Quel canto ha rappresentato per me un impegno e un giuramento a intensificare con ogni mezzo la lotta al fascismo. La data che segna il passaggio dalla distribuzione di volantini all’azione diretta e alla guerriglia è l’8 settembre 1943, il giorno dell’armistizio. Allora io ero militare a Colmino, in Friuli Venezia Giulia, e alla notizia, insieme ad altri compagni, sono tornato a Cernusco a piedi, evitando treni e stazioni presidiati dai tedeschi. Poi, per non essere costretto a indossare la divisa militare sotto i fascisti di Salò, sono andato a lavorare per la TODT vicino a Sanremo, dove, con altri compagni, ho fatto azioni di sabotaggio. Scoperti dai tedeschi, siamo fuggiti per non essere deportati in Germania. Purtroppo, durante la fuga, due compagni sono stati presi e di loro non ho saputo più nulla. Tornato a Cernusco al termine di un viaggio avventuroso, entro a far parte della 105a Brigata Garibaldi, VII distaccamento fiume Adda, che operava fino a Cassano e Vaprio. La guerra nelle città e nelle campagne era diversa da quella che si combatteva in montagna: tra i boschi e nelle valli i nostri compagni soffrivano fame e freddo, ma in combattimento avevano il nemico di fronte; noi, in città, avevamo il lavoro (necessario per mascherarci e vivere), una casa, pasti caldi, ma le azioni, fatte di pedinamenti, tranelli, imboscate, erano pericolose e richiedevano la massima attenzione e freddezza. Tante sono state le azioni a cui ho preso parte, ma voglio ricordare proprio quella di questa foto, l’unica che ho di quegli anni. In questa foto siamo io e Maria, una staffetta partigiana che poi ho sposato. Con Maria ci siamo conosciuti durante la Resistenza, suo fratello faceva parte del nostro gruppo, abbiamo fatto tante azioni insieme, dopo poco tempo aveva già coinvolto anche la sorella. Maria è così diventata staffetta partigiana, molto coraggiosa e determinata come spesso sanno esserlo le donne; insieme siamo andati tante volte a Empoli a portare il testo dell’«Unità» che poi là veniva stampata, viaggi in treno di tante ore, non come ora, ma eravamo molto motivati e pronti anche a faticosi trasferimenti.
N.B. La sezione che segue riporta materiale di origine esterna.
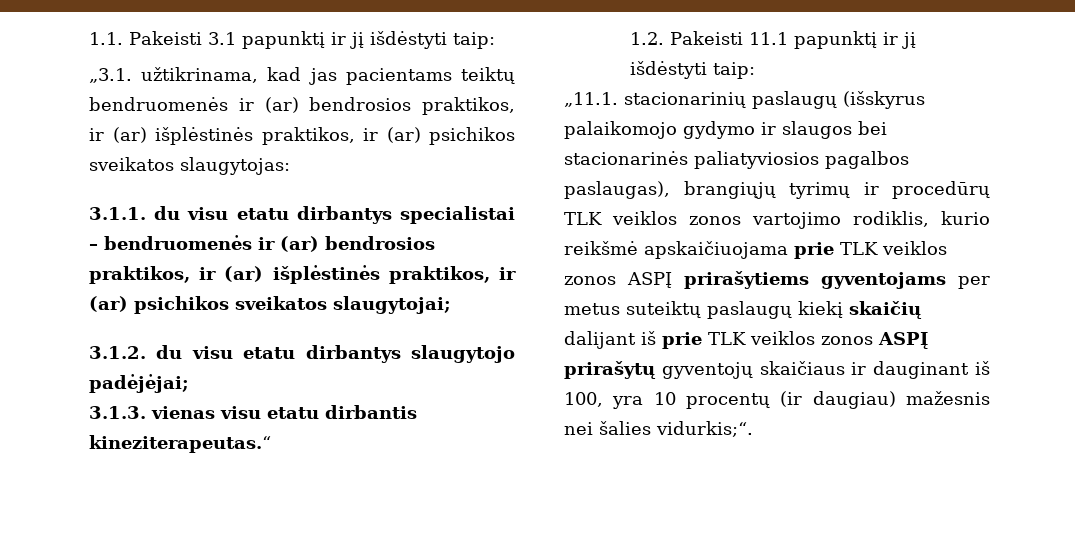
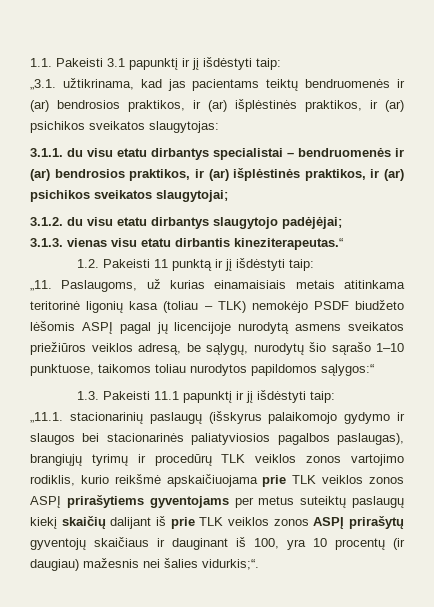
- 1.2. Pakeisti 11.1 papunktį ir jį išdėstyti taip:
+ 1.2. Pakeisti 11 punktą ir jį išdėstyti taip:
+ „11. Paslaugoms, už kurias einamaisiais metais atitinkama teritorinė ligonių kasa (toliau – TLK) nemokėjo PSDF biudžeto lėšomis ASPĮ pagal jų licencijoje nurodytą asmens sveikatos priežiūros veiklos adresą, be sąlygų, nurodytų šio sąrašo 1–10 punktuose, taikomos toliau nurodytos papildomos sąlygos:“
+ 1.3. Pakeisti 11.1 papunktį ir jį išdėstyti taip:

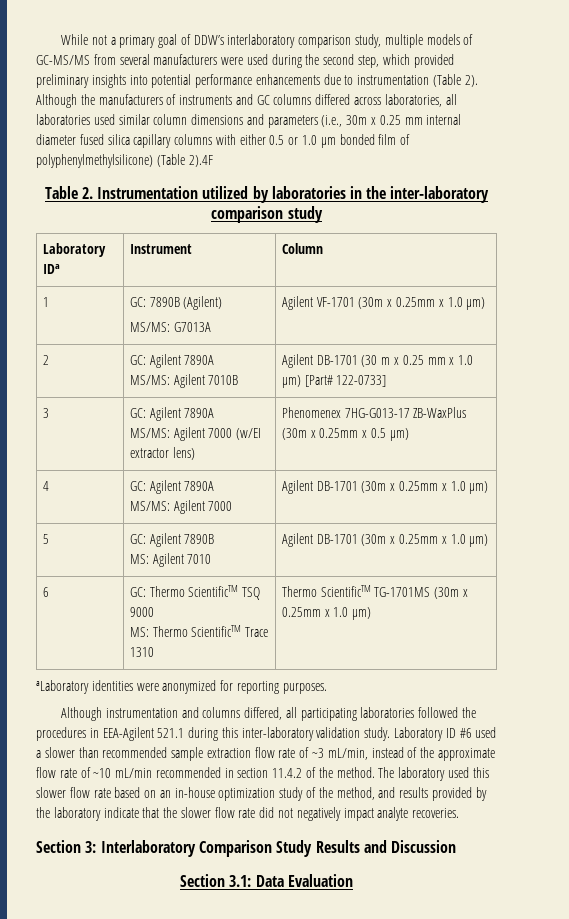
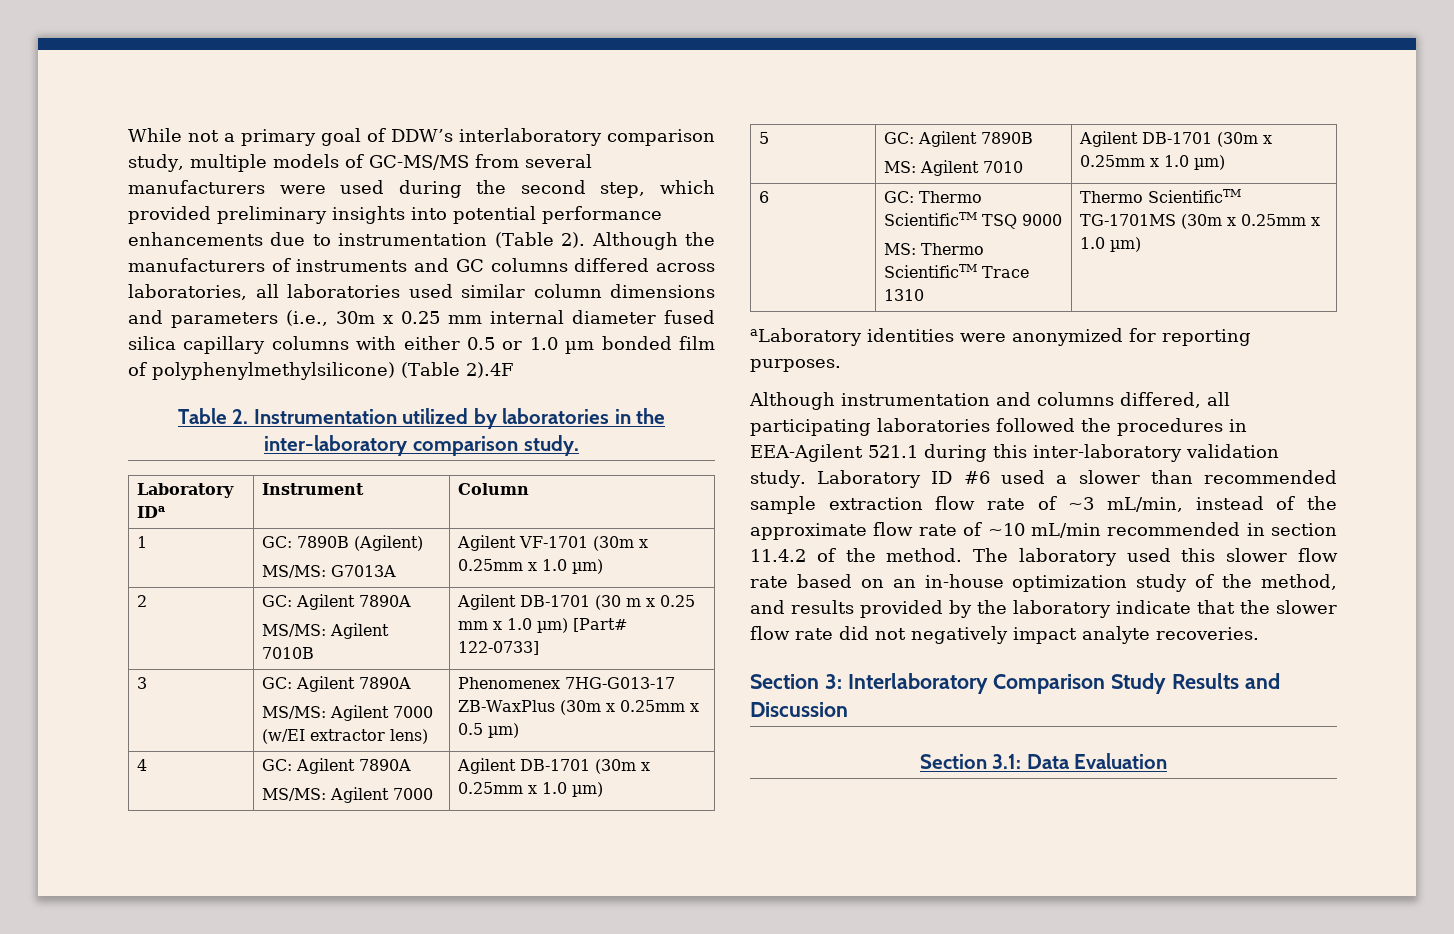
- Table 2. Instrumentation utilized by laboratories in the inter-laboratory comparison study
+ Table 2. Instrumentation utilized by laboratories in the inter-laboratory comparison study.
La foto ha una strana storia: siamo in corso Buenos Aires a Milano, nel gennaio 1945. In quel periodo la situazione non era semplice: l’inverno, la fame, la fine che non arriva. Il comando di Milano allora decide di forzare la mano, fare qualcosa di grosso, che sollevi il morale. Vengono mobilitati i migliori sappisti per dei comizi volanti in alcuni cinema di Milano. Io con molti altri sono assegnato al cinema Pace, in corso Buenos Aires. Siamo entrati, eravamo una ventina, all’entrata ci mandavano dentro dai gabinetti, siamo entrati quattro alla corsia di là e quattro alla corsia di qua, sul palco un nostro oratore con altri quattro e abbiamo fatto un comizio. La prima cosa che abbiamo detto è stata: «Se c’è un fascista in sala non spari se no qui facciamo una strage!». Avevamo tutti gli sten puntati, abbiamo fatto il comizio… e gli abbiamo detto di contare fino a duecento senza muoversi. Finito tutto, dritti verso l’uscita, dove c’erano cinque ragazze con gli spolverini e le borse, pronte a nascondere le armi. Sì, perché le donne nella Resistenza a volte erano più determinate degli uomini, erano tremende. Una volta usciti ci dividiamo, io e Maria andiamo per Corso Buenos Aires. A Milano allora quando andavi nelle vie maggiori trovavi i fotografi che ti facevano la fotografia all’improvviso, poi ti davano il biglietto e se volevi andavi a ritirarla. Il fotografo ci ha fatto questa fotografia e io ho detto subito «Ritiriamola mica che dopo la mettono in vetrina e chi lo sa chi andava a vedere». Insomma il giorno dopo siamo andati a ritirarla e ci è restata. Oggi mi viene da ridere… ma allora…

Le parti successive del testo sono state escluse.